# Support for this motherboard?



## generaltab (Jan 13, 2009)

http://www.gigabyte.com.tw/Products/Motherboard/Products_Spec.aspx?ProductID=2889

Can anyone attest to whether the Gigabyte GA-G31M-ES2L is supported by 7.0? I'm mostly interested in the integrated LAN (RTL 8111C chip). Thanks!

Steve


----------



## randux (Jan 13, 2009)

I'm not sure this helps but FreeBSD 7.1 RELEASE, NetBSD 4.0.1, and OpenBSD 4.4 all support the RTL 8111B which I have on an MSI G31 mobo.


----------



## none (Jan 15, 2009)

there was a thread (not ended) in current about some of those chips. they are really giving some people headaches.

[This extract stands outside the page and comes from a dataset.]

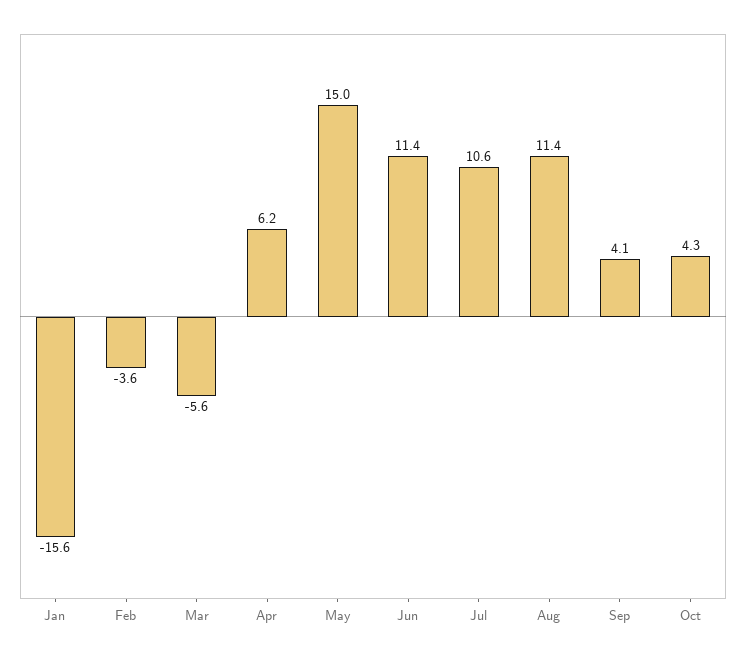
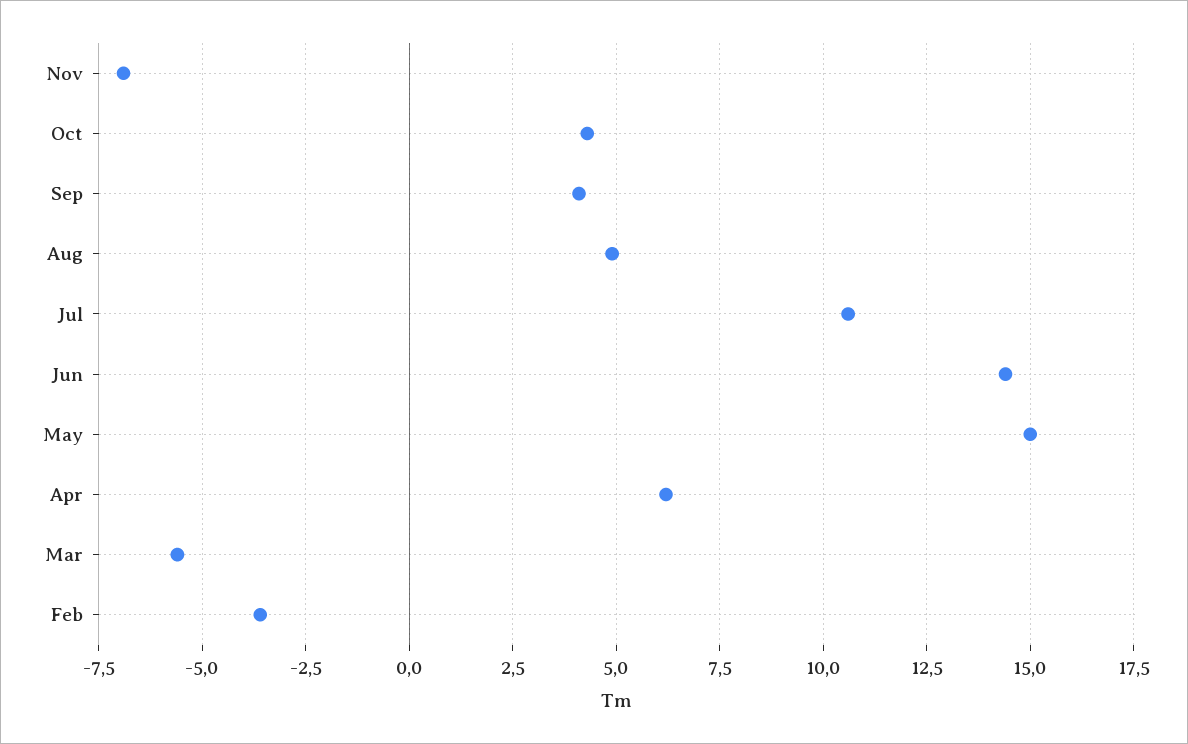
Jan: -15.6 -> none
Jun: 11.4 -> 14.5
Aug: 11.4 -> 5
Nov: none -> -7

I have a EP35C-DS3R and RTL 8111B and once I ran 7-STABLE on it ok.

none


----------



## trev (Jan 15, 2009)

At home I run FreeBSD 7-STABLE AMD64 on a Gigabyte MA790X-DS4 which uses the Realtek 8111B that, with some patches beyond the stable branch, seems to work "ok". Without the patches there were pretty continuous watchdog timeouts which would take the network down and up all the time with _any_ load. Interrupt usage monopolises 50% of one 2.2GHz Phenom CPU core; using polling cuts performance, such as it is, by 30%.

At work I run FreeBSD 7-STABLE i386 on a Gigabyte MA770-S3 motherboard which has a Realtek 8111C that without any patches also suffered a similar fate with watchdog timeouts taking the network offline under _any_ load at all. Since patching it, it still suffers from a bunch of "re0: watchdog timeout (missed Tx interrupts) -- recovering" errors, but at least it doesn't take the network down with it.

Personally, I'd avoid any Realtek-based NICs which have been quite notorious for flawed designs, poor implementations and general lack of credibility ever since their 10Mbps cards. 

I know, I know - I should have known better, but my only available motherboard choices were Asus and Gigabyte. I started with an Asus M3A motherboard that has an Atheros/Attansic NIC which worked well, but this motherboard kept corrupting the SATA hard drive, something which the Gigabyte doesn't do despite the fact that it is using the identical SB600 Southbridge SATAII chipset.

My next NIC will be a standalone Intel Pro/1000 PT PCI-E card which Intel actually support with their own driver set for FreeBSD (including 7).


----------



## randux (Jan 15, 2009)

That's weird, I have zero problems with my RLT8111B other than having to run new releases to find one that supported it. I haven't applied any patches. It just works.

But a release or two back these cards were not supported. I agree with you, for now Realtek is a royal PITA. It came on my mobo so... I will also be going with the Pro/1000 next time.


----------